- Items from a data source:
▬▬▬
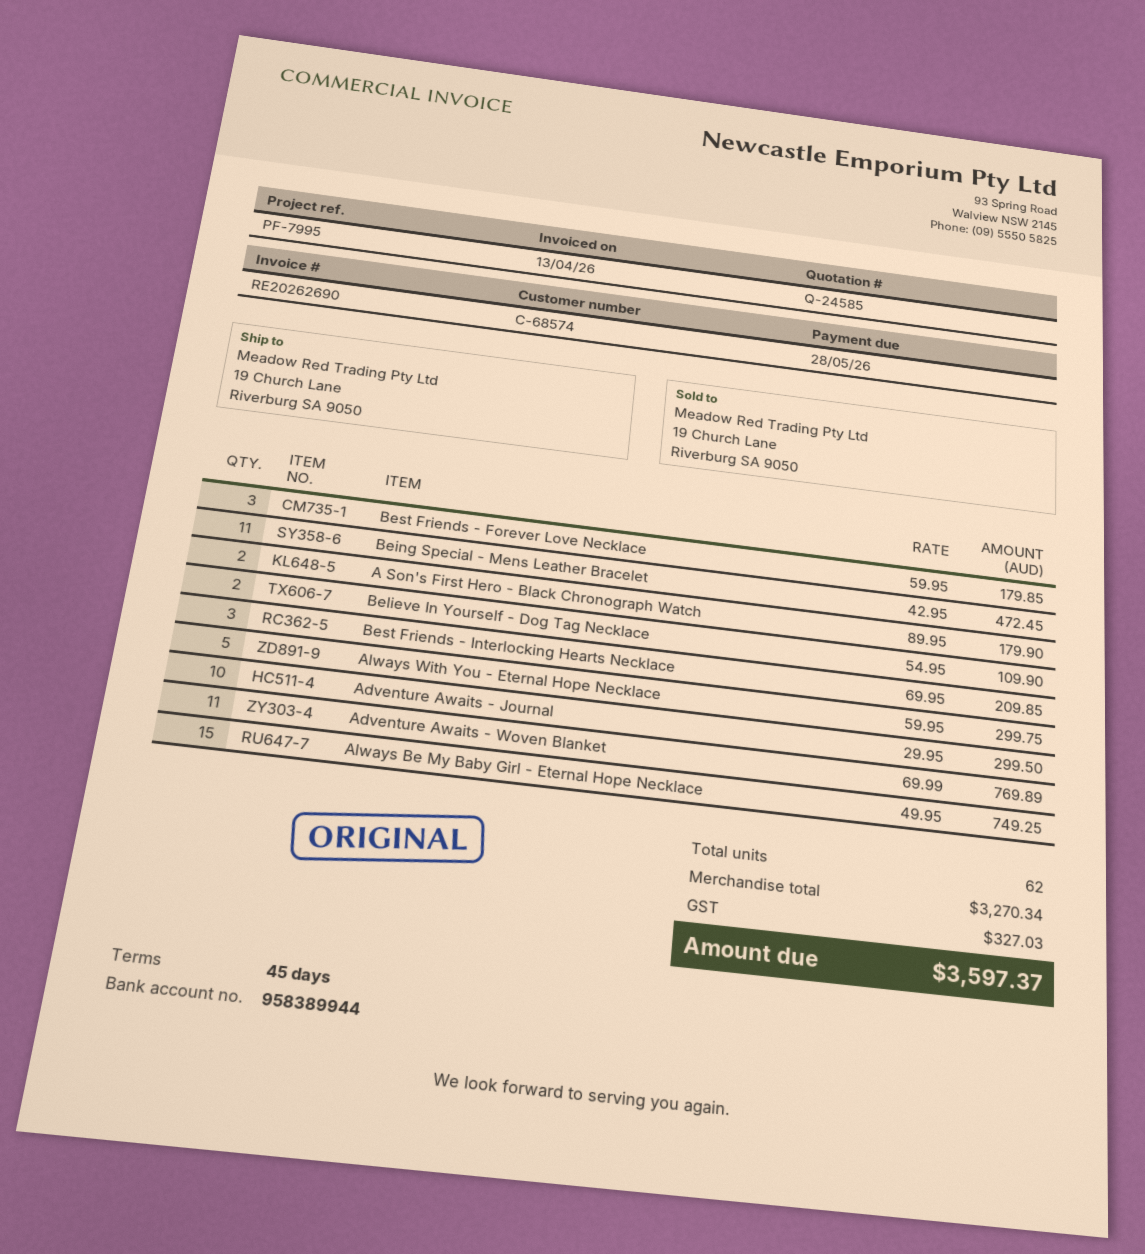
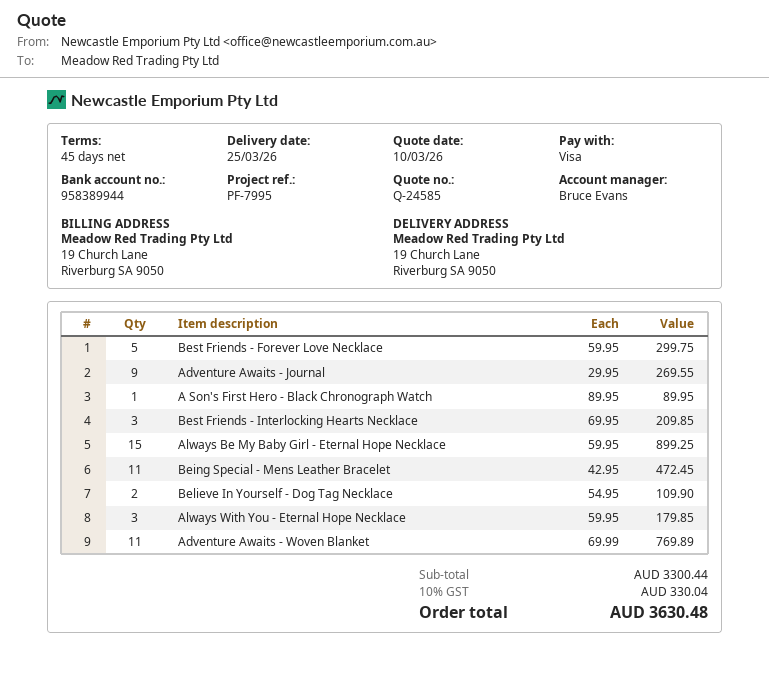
Best Friends - Forever Love Necklace: 3 x 59.95 = 179.85 -> 5 x 59.95 = 299.75
A Son's First Hero - Black Chronograph Watch: 2 x 89.95 = 179.90 -> 1 x 89.95 = 89.95
Always With You - Eternal Hope Necklace: 5 x 59.95 = 299.75 -> 3 x 59.95 = 179.85
Adventure Awaits - Journal: 10 x 29.95 = 299.50 -> 9 x 29.95 = 269.55
Always Be My Baby Girl - Eternal Hope Necklace: 15 x 49.95 = 749.25 -> 15 x 59.95 = 899.25
subtotal: 3270.34 -> 3300.44
tax: 327.03 -> 330.04
total: 3597.37 -> 3630.48

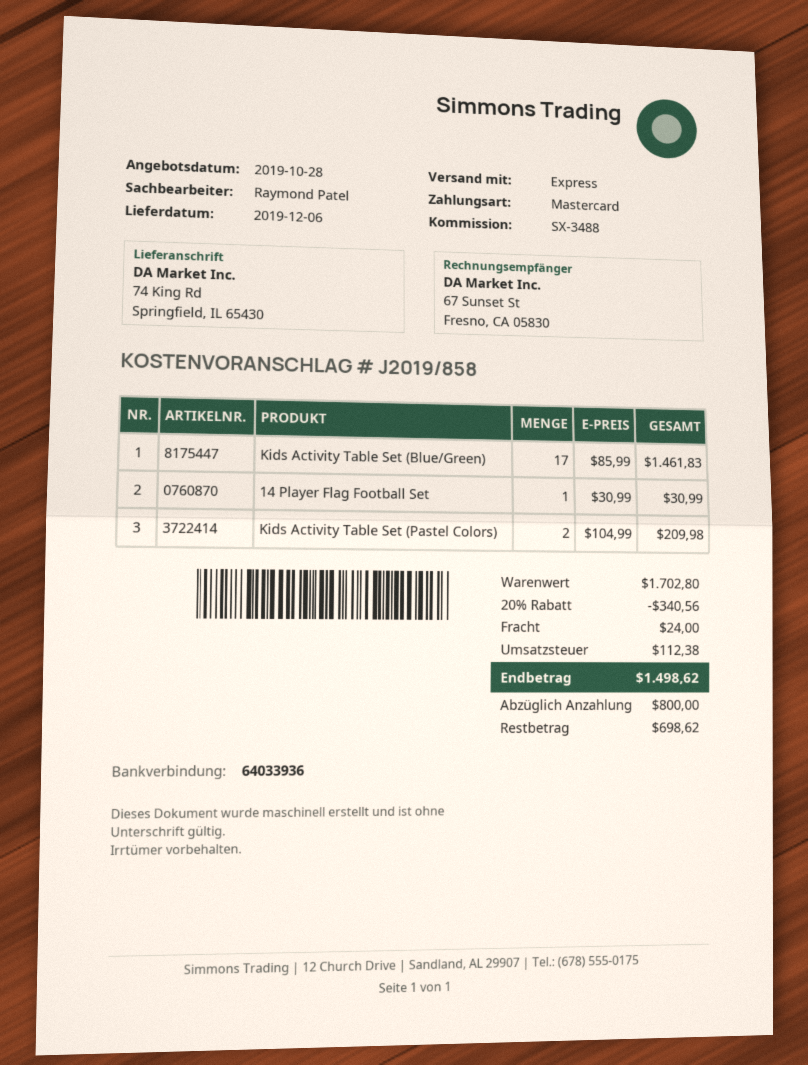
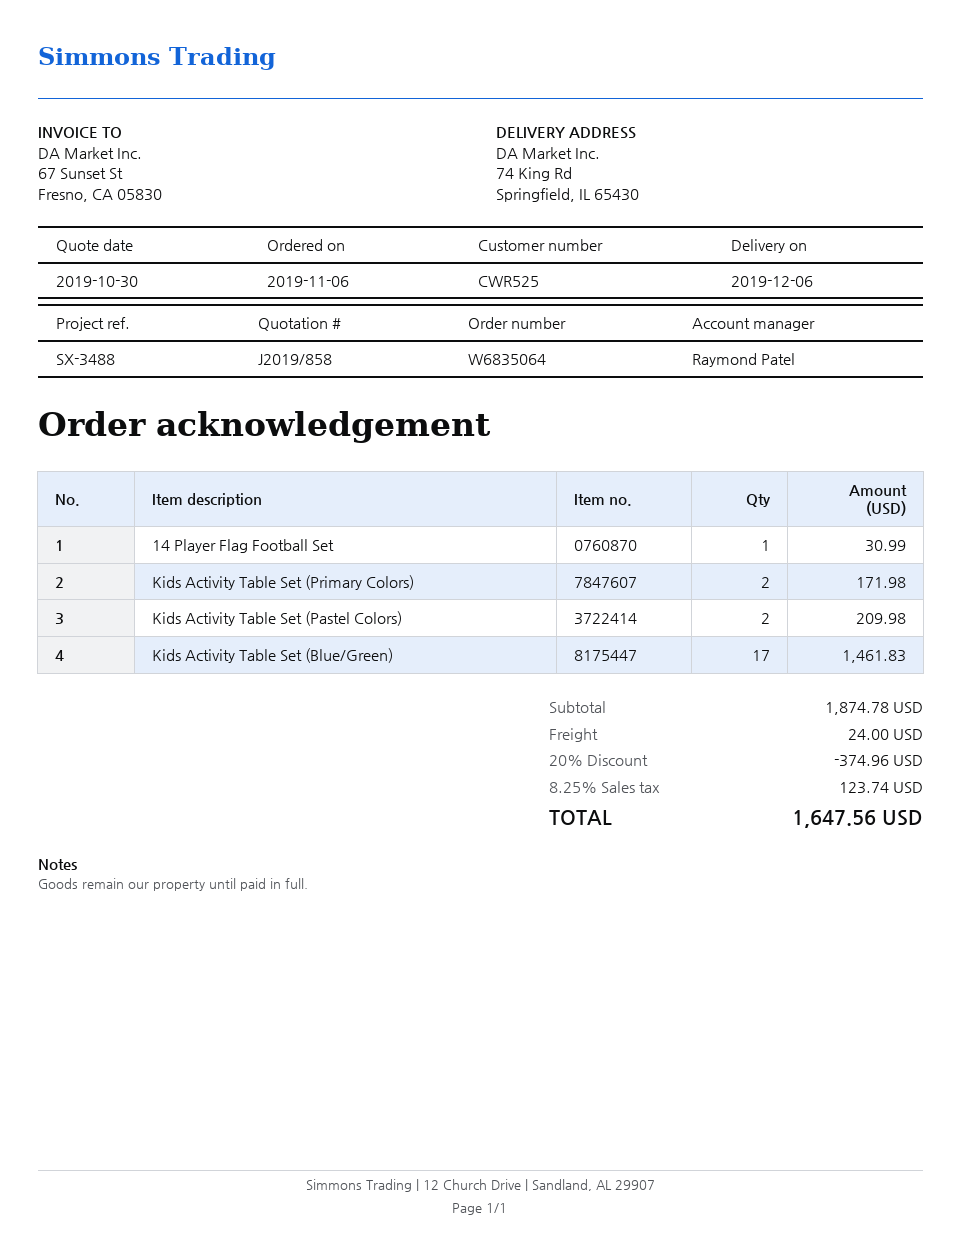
quote date: 2019-10-28 -> 2019-10-30
Kids Activity Table Set (Primary Colors): none -> 2 for 171.98
subtotal: 1702.80 -> 1874.78
discount: 20% = 340.56 -> 20% = 374.96
tax: 112.38 -> 123.74
total: 1498.62 -> 1647.56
▬▬▬
- Your objective: An exact copy is needed of the closing lines of the entries above, counting from the one that contains "discount: 20% = 340.56 -> 20% = 374.96" and including it and the last.

- Final answer:
discount: 20% = 340.56 -> 20% = 374.96
tax: 112.38 -> 123.74
total: 1498.62 -> 1647.56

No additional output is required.